▸ WHAT IS BEING ASKED: In the material below, find the line with "Apple iPhone 16 Pro Black" and the line with "tax: 8.25% = 1392.68 -> 8.25% = 1100.07", then output those two lines and every line between them, exactly.

▸ INPUT FOR THIS TASK:

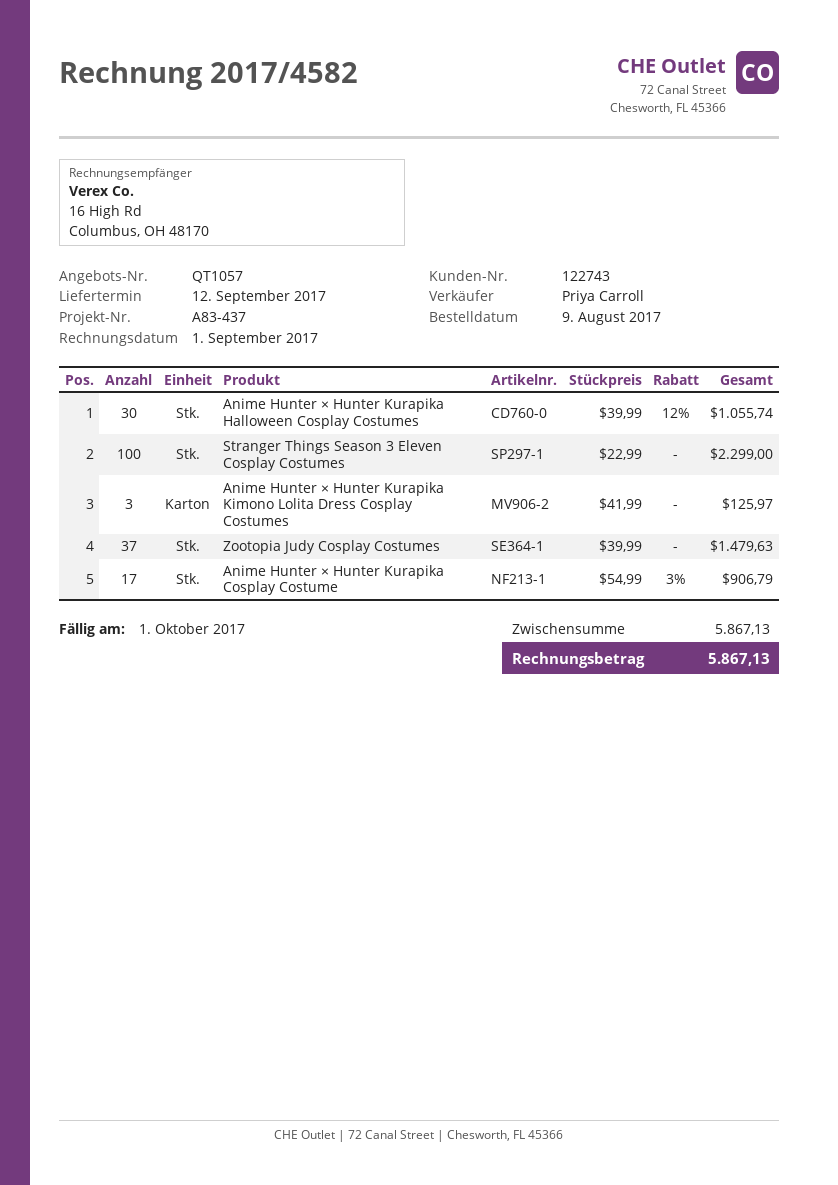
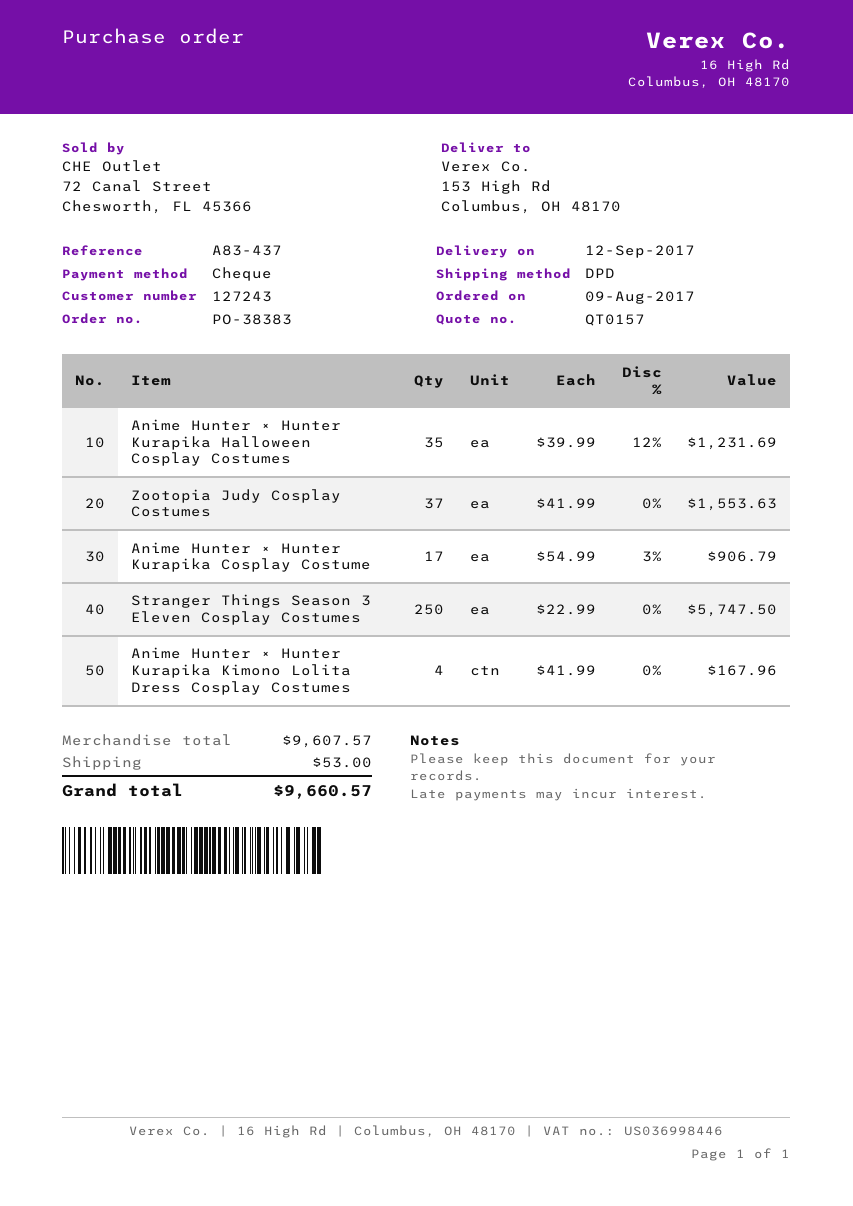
quote number: QT1057 -> QT0157
customer number: 122743 -> 127243
Anime Hunter × Hunter Kurapika Halloween Cosplay Costumes: 30 x 39.99 - 12% = 1055.74 -> 35 x 39.99 - 12% = 1231.69
Stranger Things Season 3 Eleven Cosplay Costumes: 100 x 22.99 = 2299.00 -> 250 x 22.99 = 5747.50
Anime Hunter × Hunter Kurapika Kimono Lolita Dress Cosplay Costumes: 3 x 41.99 = 125.97 -> 4 x 41.99 = 167.96
Zootopia Judy Cosplay Costumes: 37 x 39.99 = 1479.63 -> 37 x 41.99 = 1553.63
subtotal: 5867.13 -> 9607.57
shipping: none -> 53.00
total: 5867.13 -> 9660.57

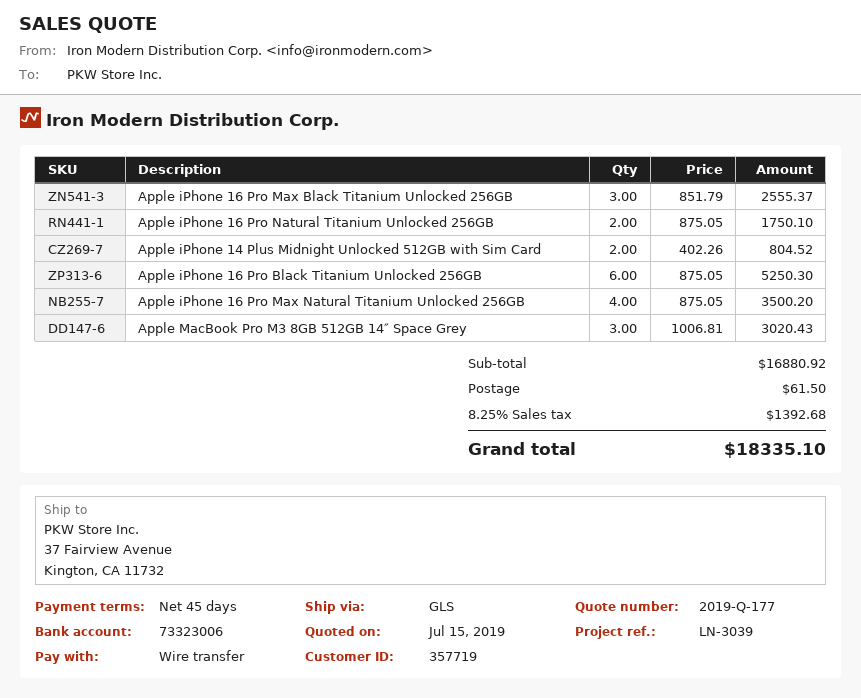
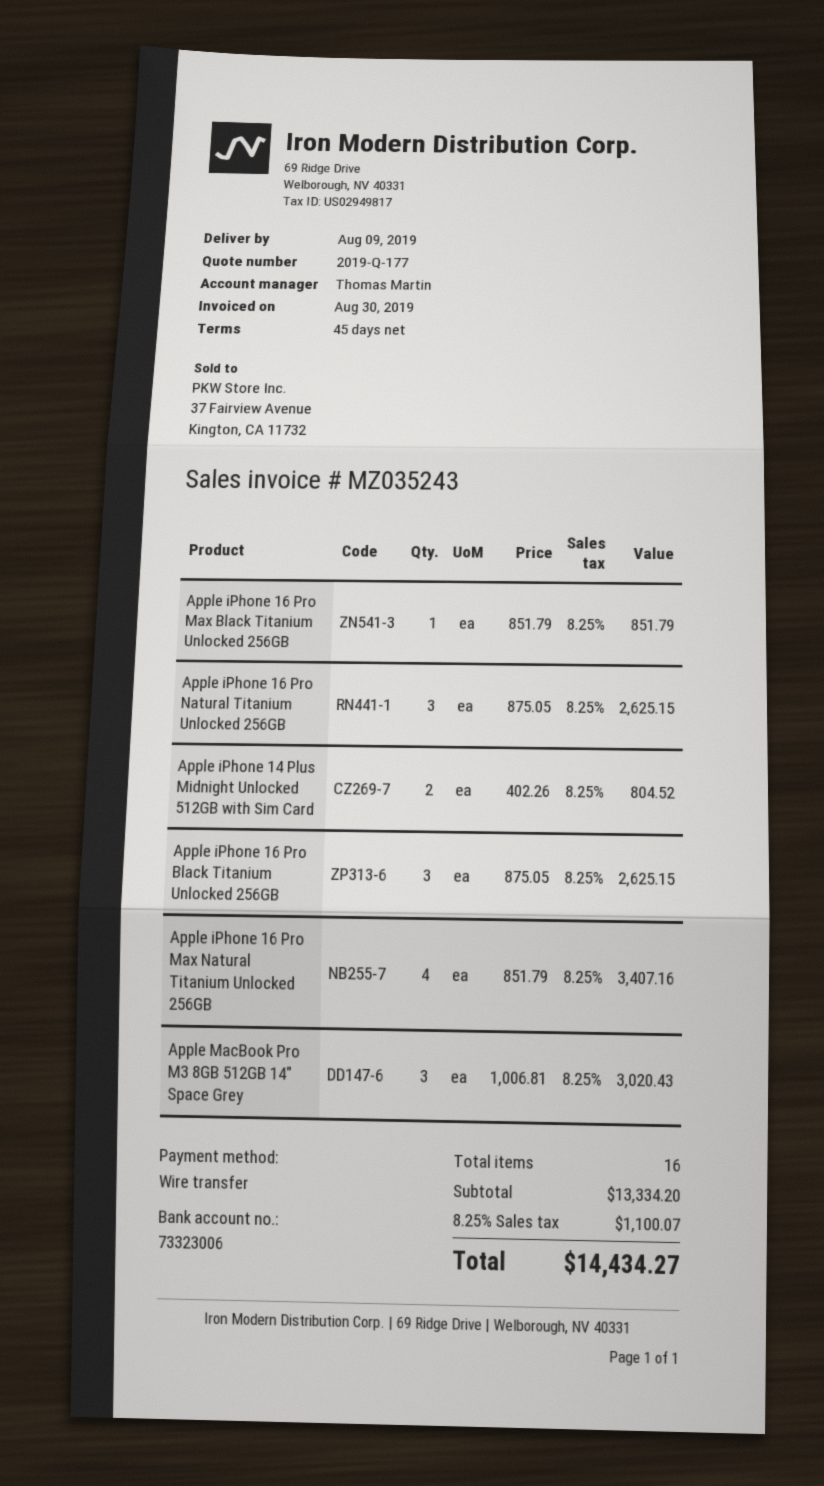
Apple iPhone 16 Pro Max Black Titanium Unlocked 256GB: 3 x 851.79 = 2555.37 -> 1 x 851.79 = 851.79
Apple iPhone 16 Pro Natural Titanium Unlocked 256GB: 2 x 875.05 = 1750.10 -> 3 x 875.05 = 2625.15
Apple iPhone 16 Pro Black Titanium Unlocked 256GB: 6 x 875.05 = 5250.30 -> 3 x 875.05 = 2625.15
Apple iPhone 16 Pro Max Natural Titanium Unlocked 256GB: 4 x 875.05 = 3500.20 -> 4 x 851.79 = 3407.16
subtotal: 16880.92 -> 13334.20
shipping: 61.50 -> none
tax: 8.25% = 1392.68 -> 8.25% = 1100.07
total: 18335.10 -> 14434.27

▸ TASK RESULT:
Apple iPhone 16 Pro Black Titanium Unlocked 256GB: 6 x 875.05 = 5250.30 -> 3 x 875.05 = 2625.15
Apple iPhone 16 Pro Max Natural Titanium Unlocked 256GB: 4 x 875.05 = 3500.20 -> 4 x 851.79 = 3407.16
subtotal: 16880.92 -> 13334.20
shipping: 61.50 -> none
tax: 8.25% = 1392.68 -> 8.25% = 1100.07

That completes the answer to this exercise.